Working at Camp Orkila was one of the best summers of my life -– I slept in a wooden lean-to on the beach, got to indulge my creativity and to be inspired by kids. Local artisans also taught me there was a lot to learn about the world, and that in many ways, accomplishing an end is more about the journey than the result. But the most valuable lesson that I still keep with me today is the importance of letting your passion guide what you do –- for if you have true passion for something, it’s infectious and can inspire others to collaborate and work together in order to make your goals attainable.
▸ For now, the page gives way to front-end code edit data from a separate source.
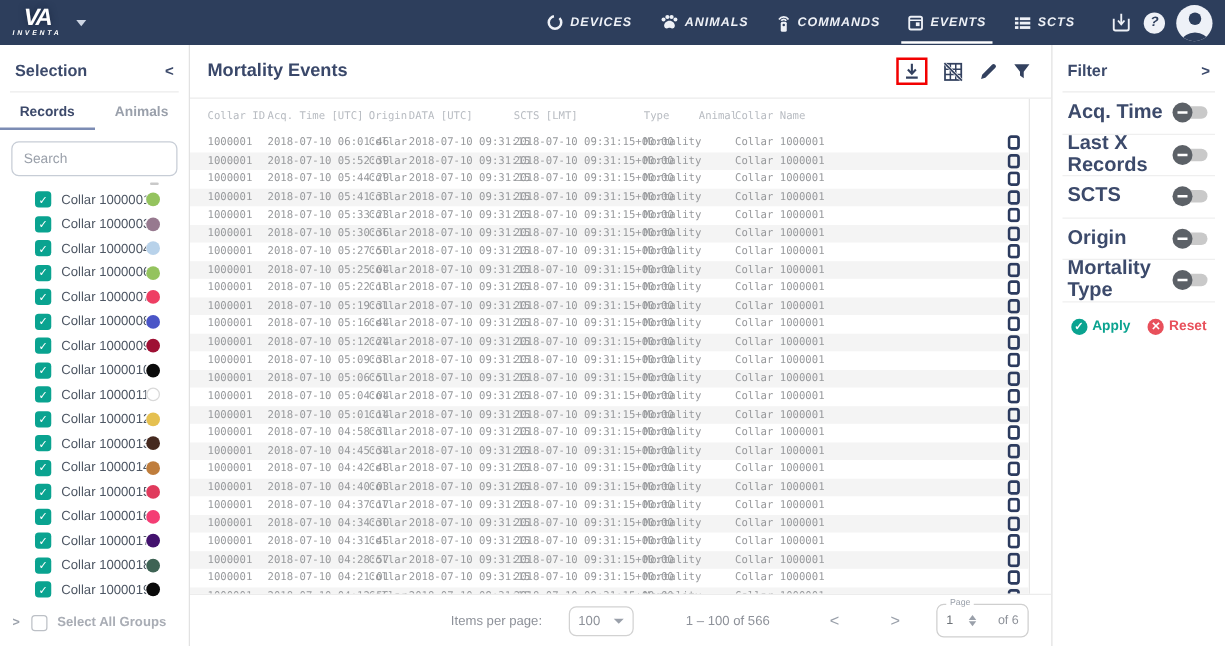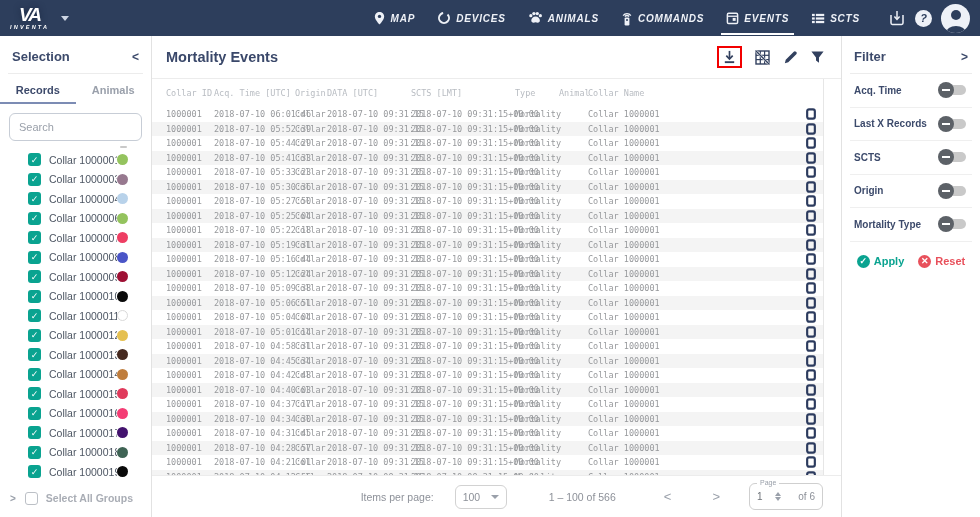--- a/index.html
+++ b/index.html
@@ -100,21 +100,21 @@
   .spinner i { width:0;height:0;border-left:3.5px solid transparent;border-right:3.5px solid transparent; }
   .spinner .up { border-bottom:4px solid #9aa0aa; }
   .spinner .dn { border-top:4px solid #9aa0aa; }
   .page-of { margin-left:auto; font-size:10px; }
 
   
   .filter-panel { width:138px; display:flex; flex-direction:column; }
   .filter-rows { padding:0 0 0 0; }
   .filter-row { display:flex; align-items:center; justify-content:space-between;
                 padding:0 14px 0 12px; height:32.5px; }
-  .filter-row .flbl { font-size:10px; font-weight:bold; color:#3c4a6b; }
+  .filter-row .flbl { font-size:16px; font-weight:bold; color:#3c4a6b; }
   .f-div { border-bottom:1px solid #efefef; margin:0 8px; }
   .toggle { width:26px; height:10px; background:#c9c9c9; border-radius:5px; position:relative;
             cursor:pointer; flex:none; }
   .toggle .thumb { position:absolute; left:-2px; top:-3px; width:16px; height:16px; border-radius:50%;
                    background:#5c6167; display:flex; align-items:center; justify-content:center; }
   .toggle .minus { width:8px; height:1.6px; background:#fff; }
   .fbtns { display:flex; align-items:center; justify-content:center; gap:14px; margin-top:13px; }
   .fbtn { display:flex; align-items:center; gap:4px; font-size:11px; font-weight:bold; cursor:pointer; }
   .fbtn.apply { color:#0aa390; }
   .fbtn.reset { color:#e8505b; }
@@ -128,29 +128,20 @@
 
 <div class="topnav">
   <div class="brand">
     <div class="logo">
       <div class="logo-va">VA</div>
       <div class="logo-sub">INVENTA</div>
     </div>
     <span class="brand-caret"></span>
   </div>
   <div class="nav-items">
-    <div class="nav-item">
-      <span>
-          <svg width="13" height="14" viewBox="0 0 14 15">
-            <path d="M7 1 C4.2 1 2 3.2 2 6 c0 3.9 5 8.6 5 8.6 S12 9.9 12 6 C12 3.2 9.8 1 7 1 Z" fill="#eef1f7"></path>
-            <circle cx="7" cy="5.8" r="1.8" fill="#2d3e5c"></circle>
-          </svg>
-        </span>
-      <span>MAP</span>
-    </div>
     <div class="nav-item">
       <span>
           <svg width="14" height="14" viewBox="0 0 14 14">
             <circle cx="7" cy="7" r="5" fill="none" stroke="#eef1f7" stroke-width="2" stroke-dasharray="26 5" transform="rotate(-45 7 7)"></circle>
           </svg>
         </span>
       <span>DEVICES</span>
     </div>
     <div class="nav-item">
       <span>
Senior Vice President and General Manager, Brooklyn
Job: Tennis Instructor
Lesson Learned: Success can come in many different packages
I played tennis competitively for the bulk of my childhood/early adulthood, so for two summers during college, I was a tennis instructor on Nantucket. Before you conjure up visions of country clubs and Arnold Palmers, I should add the detail that I taught at the public courts on Nantucket, which were owned by the Parks and Recreation department. I would hold clinics, teach private lessons, run the pro shop and also distribute helmets and knee pads to sweaty teenage boys who wanted to use the adjacent skateboarding park. Because the courts were public, we opened at 7:00 a.m. and closed at 7:00 p.m. I should also add that getting into work at 6:30 a.m. when you are in college offers the same degree of difficulty as it would be now if I had to wake up at 3:00 a.m. and fly an airplane. On any given day, I would run a tennis clinic for 20 six year-olds, teach a lesson to the kids of a certain celebrity fashion designer, play two out of three sets with a former college tennis star and clean the wounds of said teenage boys who were not as successful on the skateboard ramp. I worked with a group of other people my age with delicious senses of humor, so even after 10 hours of straight tennis (with less than half of that of sleep in my pocket), I was spent, but would always leave work with a smile.
What was my biggest takeaway? Success can come in many different packages, and it is important to find delight in as many things as you can in your work (and life, for that matter).
Although I did get a great deal of satisfaction from taking a few games off the former champion or making a dramatic improvement in the game of a budding talent, it was often the little successes that energized me the most. For example, I taught an adorable six-year-old girl for the whole summer. Each week, we would diligently work on the basics — forehands, backhands, volleys…but most of the lesson involved me essentially tossing the ball to the middle of her strings, where it would bounce off and dribble over the net. That weekly lesson could have been mind-numbing, but it was actually really satisfying (and also insanely hilarious — she once showed up wearing a football helmet because she had a sunburn and that was the only hat her dad could find). Although I can safely say my little pupil is probably not on the pro tour now, I truly enjoyed the tiny bits of progress, such as when she actually started being able to make contact with the ball on purpose. Another thrilling triumph? She left each lesson pleased with herself and smiling. This lesson has not only helped me be a better professional, but also a better parent. I still get inappropriately excited if I am able to place a well-crafted story in a meaningful outlet, and I nearly fainted with pride when my toddler peed in his little toilet for the first time.